In Lake Winnipeg, disruption of the food-chain by zebra mussels could destroy the lake’s valuable commercial and recreational fishing industries. According to the Manitoba government, commercial fishing, which is primarily based in Lake Winnipeg, provides income and a way of life for nearly 3,500 Manitobans. In 2004-05, the Manitoba Water Stewardship Annual Report said the annual commercial harvest has averaged about 13-million kilograms (28.6-million pounds) per year since 1994. In dollar terms, this represents nearly $25 million a year that is invested back into Manitoba’s economy. 
In addition, Microcystis algae has been spreading in Lake Winnipeg, especially in the north basin. Hundreds of square kilometres of gooey blue-green algae blooms have been noted in the north basin as well as the south basin in recent years. In 2003, Microcystis caused the closure of Victoria Beach, although the south basin’s murky water prevents sunlight penetrating to any great depth (the north basin is deeper and its water is clearer), which is what helps slow the growth of blue-green algae. Since blue-green algae is toxic, it isn’t consumed by tiny fish that are part of the native food chain, and as a result the blooms grow throughout the summer. 
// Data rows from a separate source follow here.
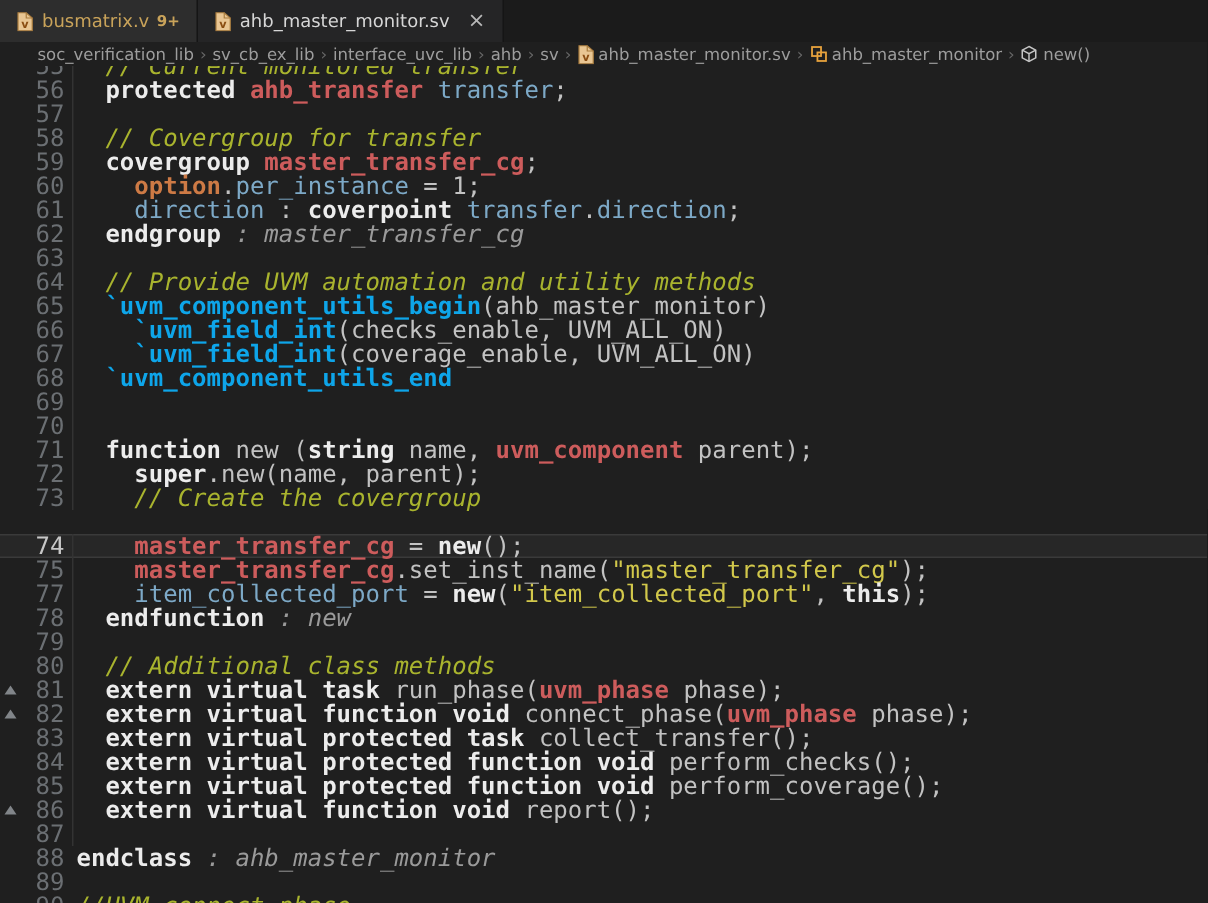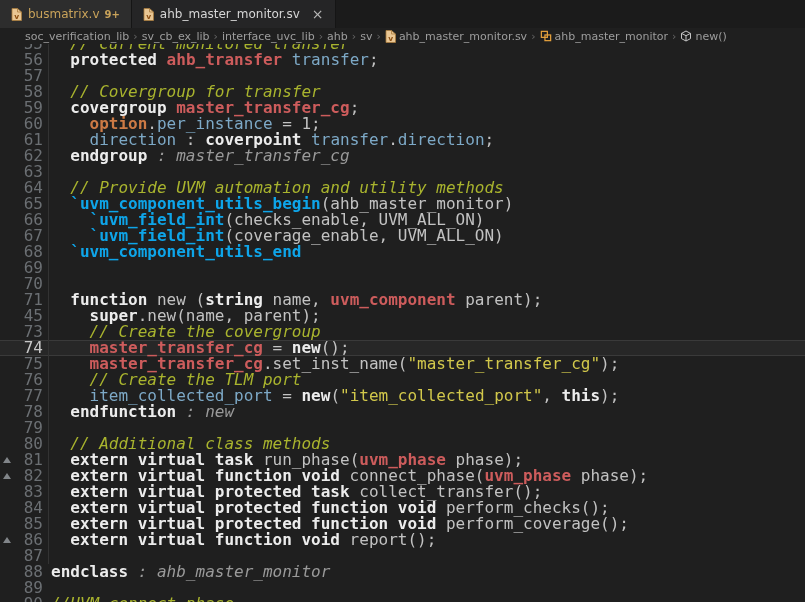--- a/index.html
+++ b/index.html
@@ -238,7 +238,7 @@
         </div>
         <div class="row">
           <div class="glyph"></div>
-          <div class="num">45</div>
+          <div class="num">72</div>
           <div class="code"><span class="guide"></span><span class="tk-pl">    </span><span class="tk-kw">super</span><span class="tk-pl">.new(name, parent);</span></div>
         </div>
         <div class="row">

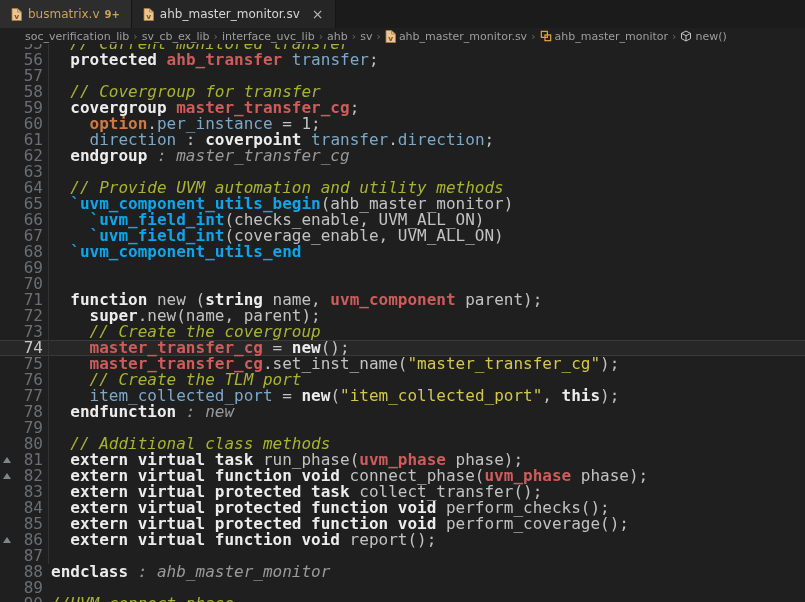--- a/index.html
+++ b/index.html
@@ -44,6 +44,7 @@
   .row.current{
     background:#272727;
     box-shadow: inset 0 1px 0 #3a3a3a, inset 0 -1px 0 #3a3a3a;
+    margin-top: 16px;
   }
   .glyph{ width:17px; flex:none; position:relative; }
   .marker{

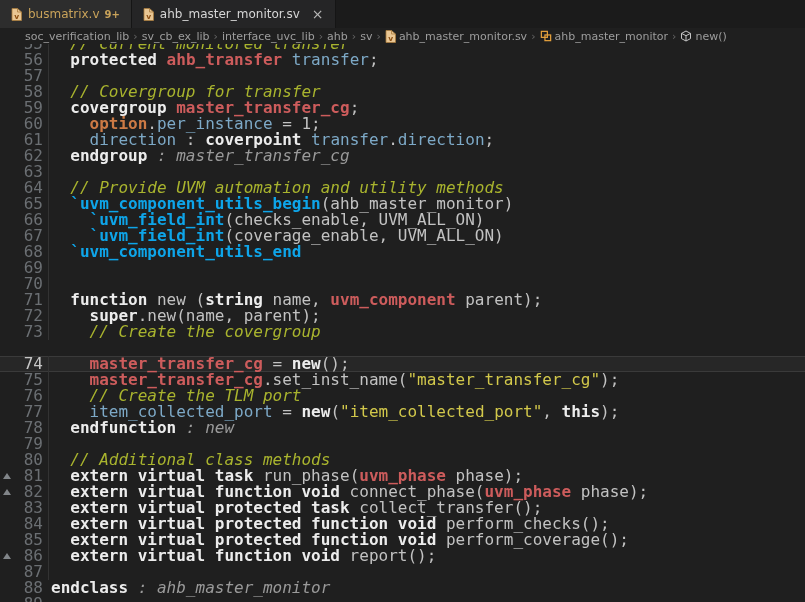--- a/index.html
+++ b/index.html
@@ -259,11 +259,6 @@
         </div>
         <div class="row">
           <div class="glyph"></div>
-          <div class="num">76</div>
-          <div class="code"><span class="guide"></span><span class="tk-cm">    // Create the TLM port</span></div>
-        </div>
-        <div class="row">
-          <div class="glyph"></div>
           <div class="num">77</div>
           <div class="code"><span class="guide"></span><span class="tk-pl">    </span><span class="tk-id">item_collected_port</span><span class="tk-pl"> = </span><span class="tk-kw">new</span><span class="tk-pl">(</span><span class="tk-st">"item_collected_port"</span><span class="tk-pl">, </span><span class="tk-kw">this</span><span class="tk-pl">);</span></div>
         </div>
As an invasive species, zebra mussels have no native predators other than small- and large-mouth bass, which cannot eat enough mussels to make a significant dent in their numbers. 
Zebra mussels are a sinister threat that should instill fear in Manitobans. The only potential check upon their northward journey is that female mussels cannot breed in water temperatures below 12°C, although warmer water is found each summer in the south basin of Lake Winnipeg. Global warming could also make a good-sized chunk of Manitoba prime zebra mussel habitat.
No one can predict the exact outcome of a zebra mussel invasion of Manitoba’s lakes and rivers, but the experience in other jurisdictions has shown ecological changes that are bad for commercial and recreational fishing as well as tourism, which is a cause for grave concern in our freshwater-rich province.